L’Opéra national de Paris fait preuve de prudence pour sa rentrée : plutôt que de miser sur des nouvelles productions, il puise dans son répertoire. Après La Cenerentola et Tosca, Alexander Neef célèbre ainsi Robert Carsen en reprogrammant La Flute enchantée et ce soir I Capuleti e i Montecchi.
Cette dernière production fait partie de l’histoire de l’Opéra Bastille : créée en 1996, elle a été reprise en 1998, 2004, 2008 (avec Joyce DiDonato et Anna Netrebko), et enfin 2014 !

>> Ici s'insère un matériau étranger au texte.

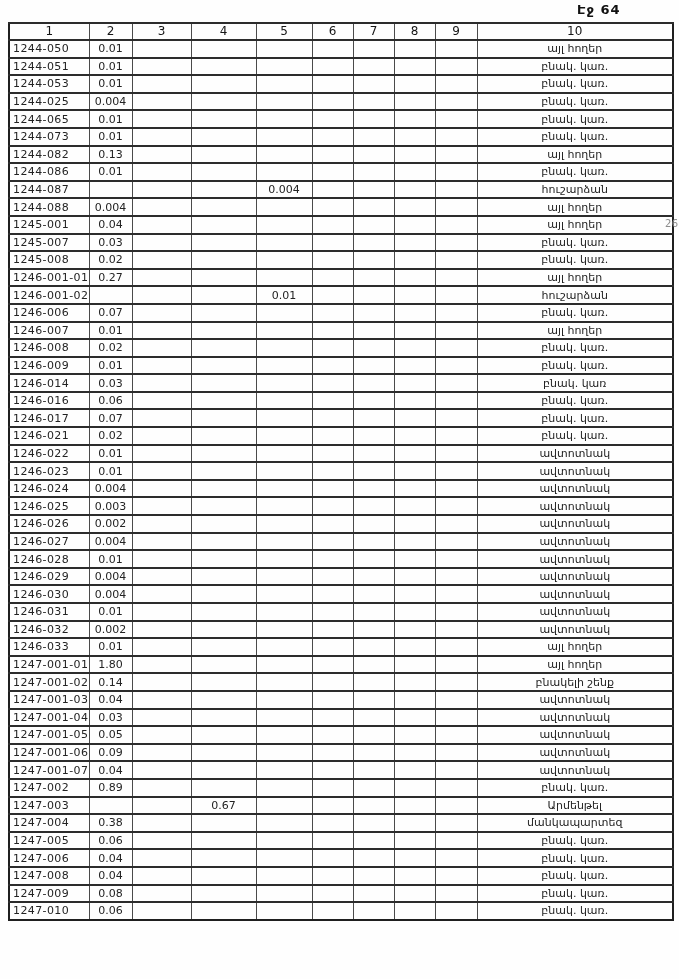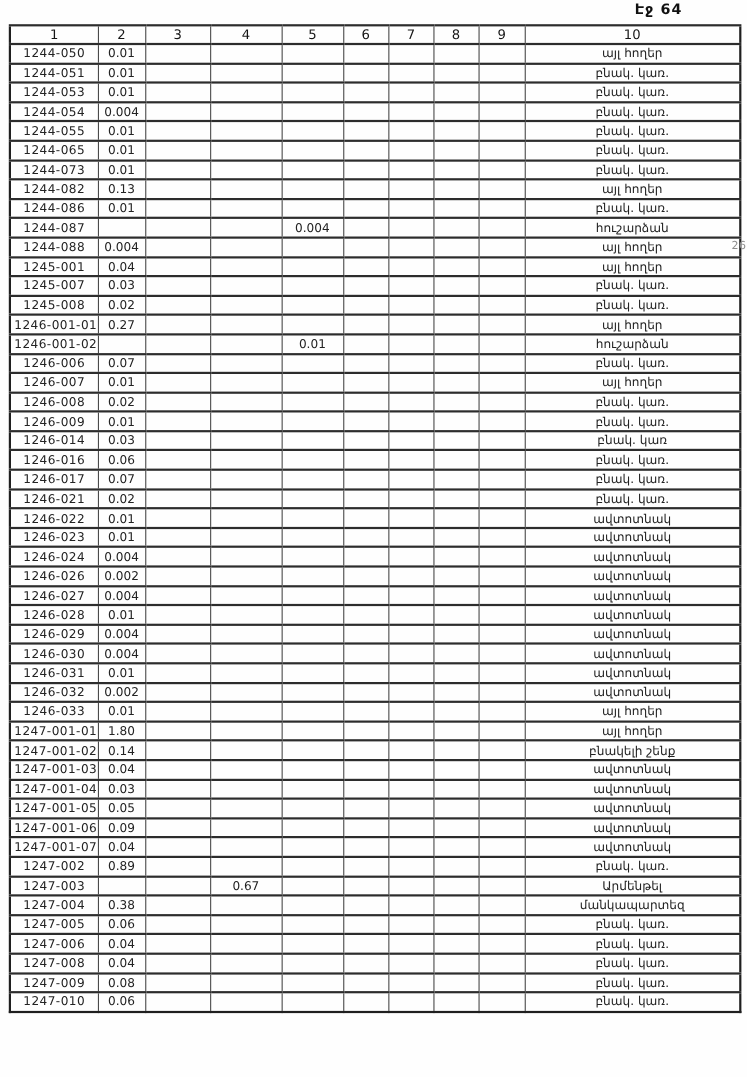"1244-050" td.col-1 { text-align: center -> left }
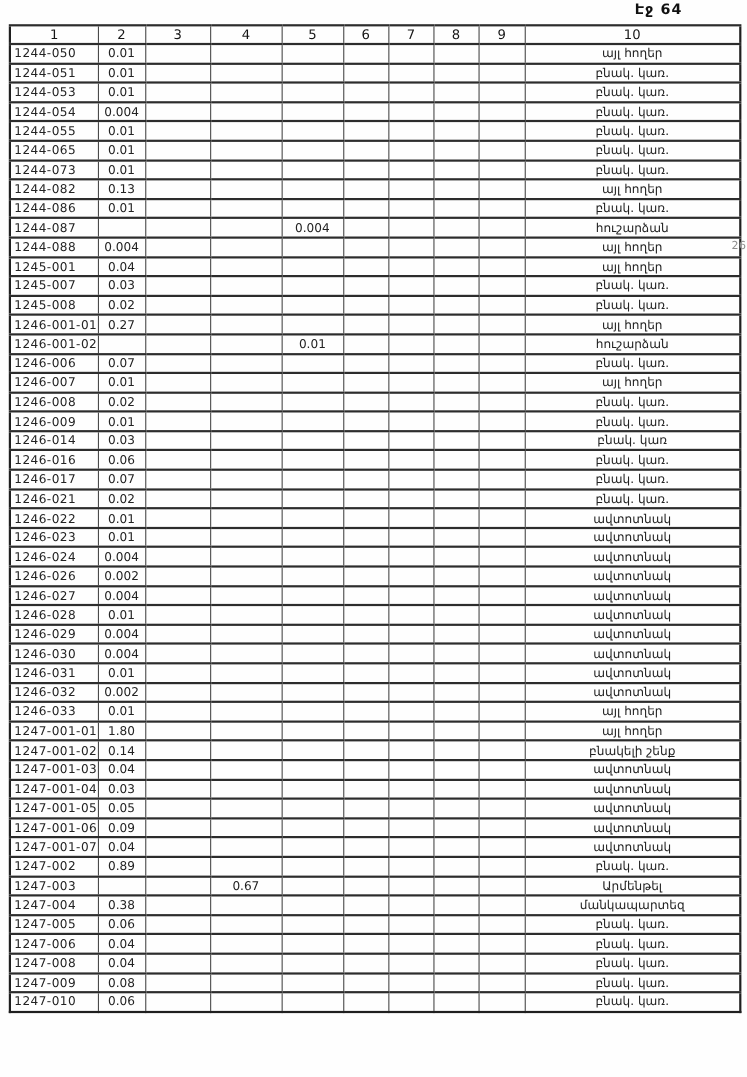"1244-054" td.col-1 { text: 1244-054 -> 1244-025 }
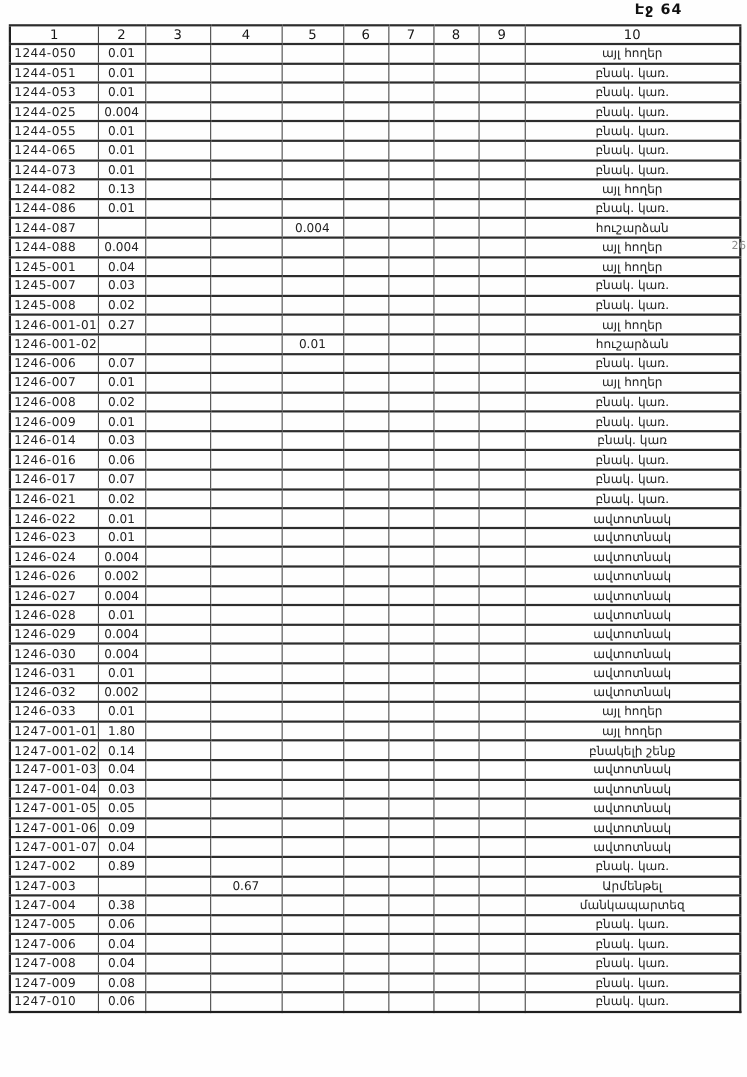"1244-055" tr { html: <tr> <td>1244-055</td> <td>0.01</td> <td></td> <td></td> <td></td> <td></td> <td></td> <td></td> <td></td> <td>բնակ. կառ.</td> </tr> -> none }
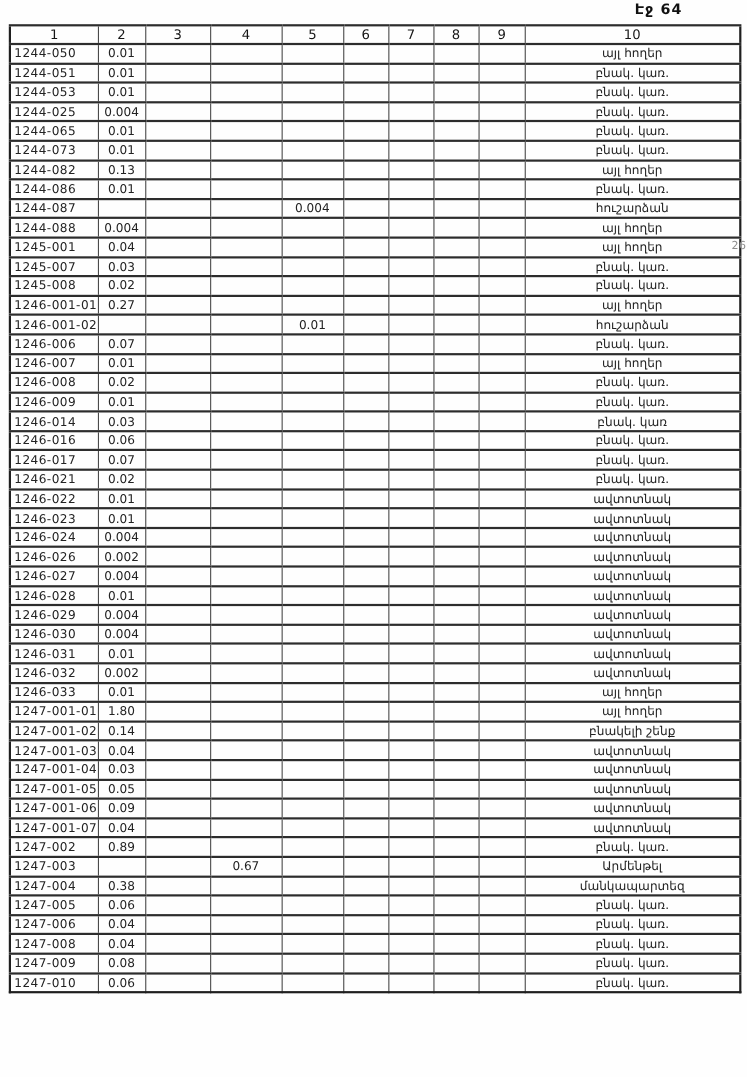"1246-025" tr { html: none -> <tr> <td>1246-025</td> <td>0.003</td> <td></td> <td></td> <td></td> <td></td> <td></td> <td></td> <td></td> <td>ավտոտնակ</td> </tr> }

Le classicisme du spectacle, imaginé par Robert Carsen pour la mise en scène et Michael Levine pour les décors et les costumes, défie plutôt bien le passage des années. L’opposition du rouge des Capulet et du noir des Montaigu, l’omniprésence du rouge sang dans les panneaux délimitant un univers toujours clos et oppressant, tout rappelle qu’il y aura une tragédie au bout du compte. Pris en étau ici non seulement par les haines familiales mais aussi, dans le livret signé Felice Romani, par les conflits ancestraux entre les Guelfes et les Gibelins, les amours de Romeo et Giulietta sont condamnées.
Si le visuel est toujours aussi esthétique, magnifié par les éclairages de Davy Cunningham, on pourra regretter (comme nous le faisions déjà en 2014) une direction d’acteurs manquant parfois de souffle, en particulier le final de l’acte 1, très statique. Les scènes intimes fonctionnent mieux sans que l’on sache si on le doit d’abord au metteur en scène ou à la grâce des interprètes.
Julie Fuchs (Giulietta) © Emilie Brouchon / Opéra de Paris
La nouveauté est ce soir à rechercher du côté de la fosse, avec les débuts de Speranza Scappucci à l’Opéra de Paris. L’ouverture au tempo très vif pourrait faire croire à une conduite pétaradante alla Evelino Pidò (qui dirigeait la série de 2008). Mais il n’en est rien et on est très vite rassuré par l’équilibre de cette direction, très attentive aux chanteurs, dont on pourra simplement regretter quelques alanguissements intempestifs. L’Orchestre de l’Opéra national de Paris, un peu bousculé au départ, retrouve très vite ses marques, faisant montre de belles sonorités, et distillant avec élégance les soli instrumentaux dont le compositeur a parsemé la partition.
Les Chœurs masculins de l’Opéra national de Paris, très sollicités tout au long de l’ouvrage, font preuve d’une grande rigueur : on admire la plasticité et l’homogénéité du chant, jusque dans l’émouvant chœur final dans le tombeau.
La distribution réunie ce soir fait honneur au chant bellinien, le couple amoureux trouvant en Julie Fuchs et Anna Goryachova un duo d’une belle alchimie.
La Giulietta gracile de Julie Fuchs touche dès son entrée. Cette voix d’essence légère possède une pulpe et un frémissement qui captivent chez l’héroïne mélancolique. Il n’est nulle question ici de tranchant ou d’héroïsme mais de délicatesse, avec une technique belcantiste (avec messa di voce et quelques beaux trilles) au service de l’émotion. Surtout l’interprète rayonne, passant dans la scène du tombeau en un clin d’œil d’une parfaite ingénuité (« Ebben, che importa ? ») au désespoir total quand elle comprend que son amant agonise dans ses bras.
Silhouette androgyne, voix longue sombre mais sans lourdeur (et sans poitrinage excessif), le Romeo de la mezzo russe séduit par son chant très modelé dans la cantilène. Les passages plus guerriers à l’acte 1 (« La tremenda ultrice spada ») la trouvent un peu à court d’arrogance et on y rêverait plus d’aspérités. Pourtant on s’incline devant la probité de ce chant qui gagne en ampleur et en puissance au fur et à mesure de la soirée.
La séduction n’est pas l’atout principal de son rival Tebaldo. Francesco Demuro délivre une prestation irréprochable, osant variations dans les reprises et suraigus, et l’acteur est arrogant à souhait. Pourtant, cela ne peut faire totalement oublier un timbre dont les nasalités ne trouvent pas grâce à nos oreilles.
Anna Goryachova (Romeo) et Jean Teitgen (Capellio) © Emilie Brouchon / Opéra de Paris
Les basses sont elles luxueuses. En particulier, le Capellio de Jean Teitgen impressionne : autorité, mordant, puissance, il fait du père de Giulietta un homme frustre et glaçant. Krzysztof Bączyk, plus clair de timbre, ne rivalise pas en terme de volume mais instille une belle humanité à son personnage.
On vous le dit : le répertoire n’est pas un gros mot, surtout quand il est défendu comme ce soir.